'''

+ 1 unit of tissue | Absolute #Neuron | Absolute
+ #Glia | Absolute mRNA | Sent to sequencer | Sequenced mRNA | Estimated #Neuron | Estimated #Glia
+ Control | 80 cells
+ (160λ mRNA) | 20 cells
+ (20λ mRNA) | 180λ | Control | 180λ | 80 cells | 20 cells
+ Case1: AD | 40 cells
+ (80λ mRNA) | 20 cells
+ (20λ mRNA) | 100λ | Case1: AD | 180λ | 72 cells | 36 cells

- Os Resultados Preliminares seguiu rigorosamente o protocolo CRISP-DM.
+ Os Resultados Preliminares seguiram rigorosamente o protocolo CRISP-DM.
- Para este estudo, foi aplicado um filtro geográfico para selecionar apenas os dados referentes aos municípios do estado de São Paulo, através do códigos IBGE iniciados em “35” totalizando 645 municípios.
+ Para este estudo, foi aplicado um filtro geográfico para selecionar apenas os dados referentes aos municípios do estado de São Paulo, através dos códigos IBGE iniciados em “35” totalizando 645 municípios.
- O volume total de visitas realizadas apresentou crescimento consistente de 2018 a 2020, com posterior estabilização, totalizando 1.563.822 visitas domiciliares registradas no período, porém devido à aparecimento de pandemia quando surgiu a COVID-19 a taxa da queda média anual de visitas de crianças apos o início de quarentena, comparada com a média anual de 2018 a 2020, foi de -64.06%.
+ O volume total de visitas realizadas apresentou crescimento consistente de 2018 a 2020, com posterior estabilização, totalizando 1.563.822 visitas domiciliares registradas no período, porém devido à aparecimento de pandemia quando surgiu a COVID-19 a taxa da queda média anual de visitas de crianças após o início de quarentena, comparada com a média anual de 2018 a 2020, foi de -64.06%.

'''

In full and without error, restate the data.

+ 1 unit of tissue | Absolute #Neuron | Absolute
+ #Glia | Absolute mRNA | Sent to sequencer | Sequenced mRNA | Estimated #Neuron | Estimated #Glia
+ Control | 80 cells
+ (160λ mRNA) | 20 cells
+ (20λ mRNA) | 180λ | Control | 180λ | 80 cells | 20 cells
+ Case1: AD | 40 cells
+ (80λ mRNA) | 20 cells
+ (20λ mRNA) | 100λ | Case1: AD | 180λ | 72 cells | 36 cells

- Os Resultados Preliminares seguiu rigorosamente o protocolo CRISP-DM.
+ Os Resultados Preliminares seguiram rigorosamente o protocolo CRISP-DM.
- Para este estudo, foi aplicado um filtro geográfico para selecionar apenas os dados referentes aos municípios do estado de São Paulo, através do códigos IBGE iniciados em “35” totalizando 645 municípios.
+ Para este estudo, foi aplicado um filtro geográfico para selecionar apenas os dados referentes aos municípios do estado de São Paulo, através dos códigos IBGE iniciados em “35” totalizando 645 municípios.
- O volume total de visitas realizadas apresentou crescimento consistente de 2018 a 2020, com posterior estabilização, totalizando 1.563.822 visitas domiciliares registradas no período, porém devido à aparecimento de pandemia quando surgiu a COVID-19 a taxa da queda média anual de visitas de crianças apos o início de quarentena, comparada com a média anual de 2018 a 2020, foi de -64.06%.
+ O volume total de visitas realizadas apresentou crescimento consistente de 2018 a 2020, com posterior estabilização, totalizando 1.563.822 visitas domiciliares registradas no período, porém devido à aparecimento de pandemia quando surgiu a COVID-19 a taxa da queda média anual de visitas de crianças após o início de quarentena, comparada com a média anual de 2018 a 2020, foi de -64.06%.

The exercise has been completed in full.